All Things Pivotal Podcast Episode #12: Logging–How Hard Could it Be?

January 20, 2015 Simon Elisha

featured-pivotal-podcastWhen you are operating applications—be it one, or 1,000—logging is a key element of your operational model. Logs enable you to understand what is happening with all components of your system. More importantly, it gives you a baseline with which to determine what is “normal” in your environment. Without this baseline, the first you know about your system behaving outside the “normal” is via angry phone calls or aggravated social media feedback!

Too often logging is an “afterthought” incomplete and poorly configured. Common issues include elements of the system using different timezones for logging, or not logging at all!

But having comprehensive, consistent logging does not need to be difficult—in fact, it should be “baked in” to how all applications are deployed in your environment.

In this week’s episode, we look at the Cloud Foundry Loggregator component—what it does, and how you can connect it to 3rd-party log aggregation services.

PLAY EPISODE #12

 

RESOURCES:

Transcript

Announcer:
Welcome to the All Things Pivotal podcast, a podcast at the intersection or agile, cloud, and big data. Stay tuned for regular updates, technical deep dives, architecture discussions, and interviews. Please share your feedback with us by e-mailing podcast@pivotal.io.

Simon Elisha:
Hello everyone.
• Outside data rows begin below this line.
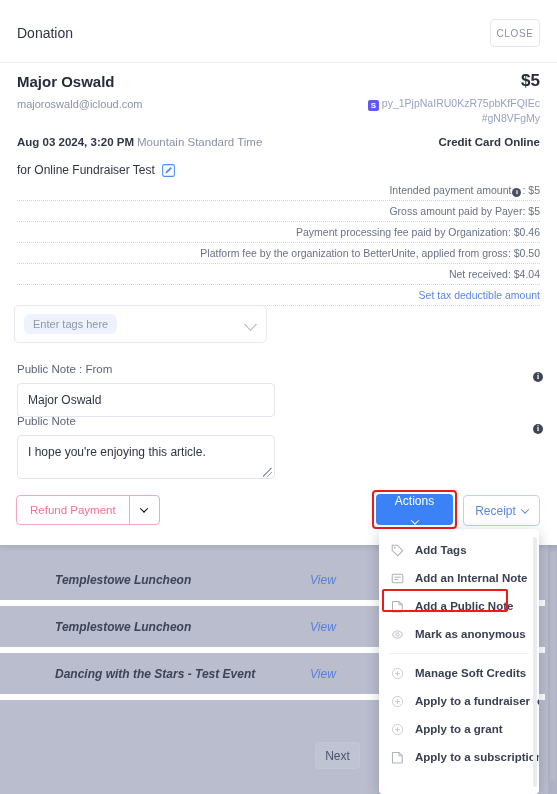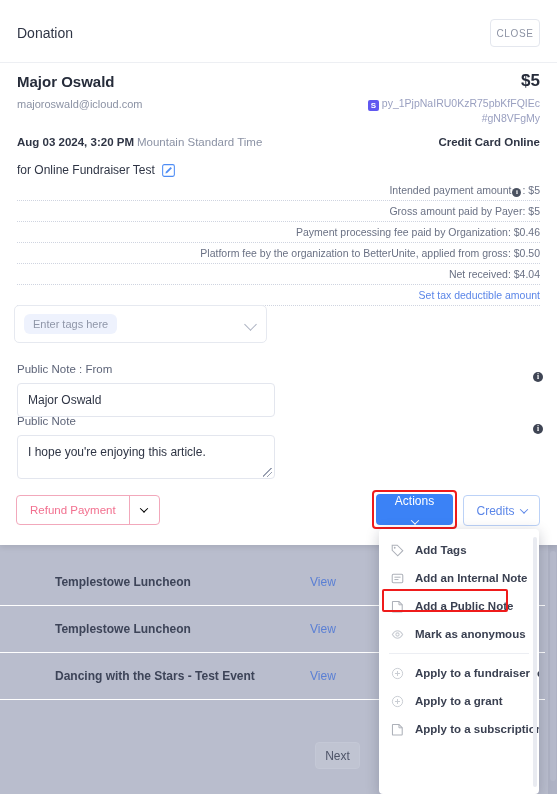--- a/index.html
+++ b/index.html
@@ -343,7 +343,7 @@
     </div>
 
     <div class="receipt-btn">
-      <span>Credits</span>
+      <span>Receipt</span>
       <span class="chev-sm"></span>
     </div>
   </div>

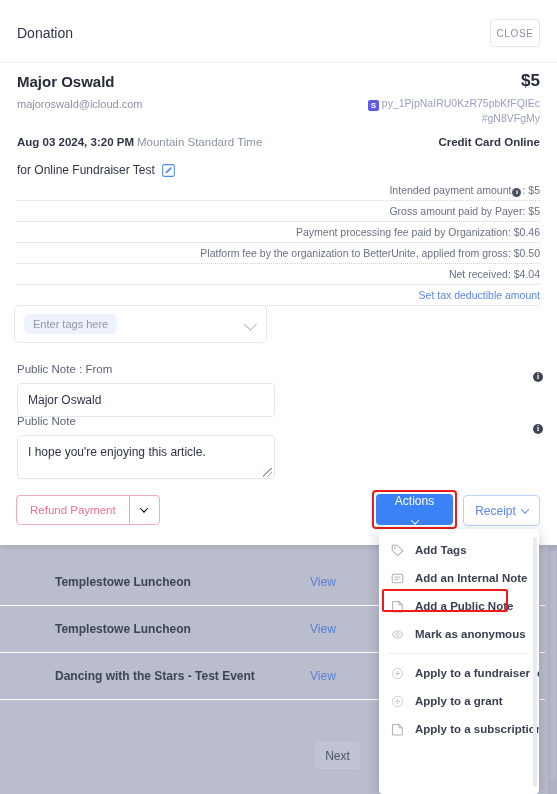--- a/index.html
+++ b/index.html
@@ -18,8 +18,8 @@
   }
   .bg-row {
     position: absolute; left: 0; width: 545px; height: 47px;
-    border-bottom: 1px solid #ffffff;
-    display: flex; align-items: center;
+    border-bottom: 6px solid #ffffff;
+    display: flex; align-items: center; font-style: italic;
   }
   .bg-row-title {
     position: absolute; left: 55px;

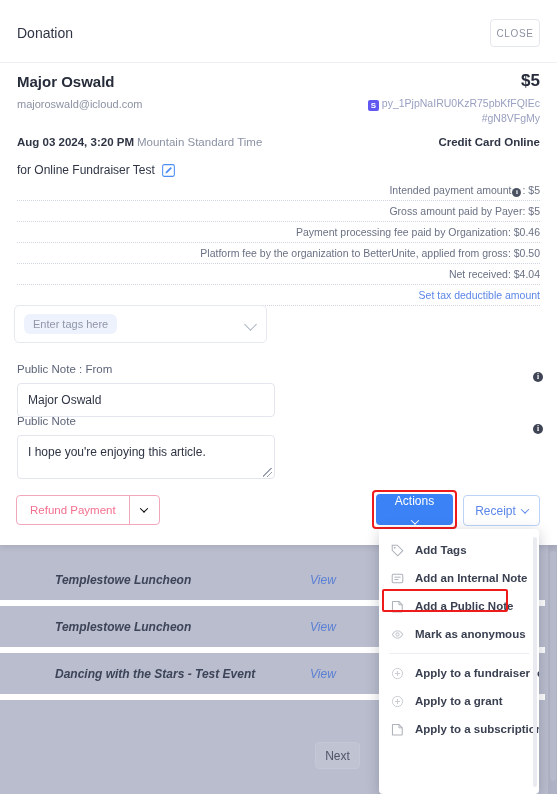--- a/index.html
+++ b/index.html
@@ -395,6 +395,15 @@
             <path d="M8 4.9v6.2M4.9 8h6.2" stroke="#9ca3af" stroke-width="1.2"></path>
           </svg>
       </span>
+      <span>Manage Soft Credits</span>
+    </div>
+    <div class="menu-item">
+      <span>
+        <svg class="mi-icon" viewBox="0 0 16 16">
+            <circle cx="8" cy="8" r="6.3" fill="none" stroke="#9ca3af" stroke-width="1.2"></circle>
+            <path d="M8 4.9v6.2M4.9 8h6.2" stroke="#9ca3af" stroke-width="1.2"></path>
+          </svg>
+      </span>
       <span>Apply to a fundraiser team</span>
     </div>
     <div class="menu-item">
Welcome back to the All Things Pivotal podcast. My name is Simon Elisha, CTO and senior manager of field engineering here in beautiful Australia and New Zealand. As always, fantastic that you could listen in. I hopefully have a nice bit of information to share with you today. In fact, today we’ll be talking a bit about logging. As many people say, logging, how hard could it be? Logs are really, really important in your life from an operational and support perspective. If you don’t have visibility of logs in terms of what your application is doing and what the system your application is running on is doing, you’re really flying blind.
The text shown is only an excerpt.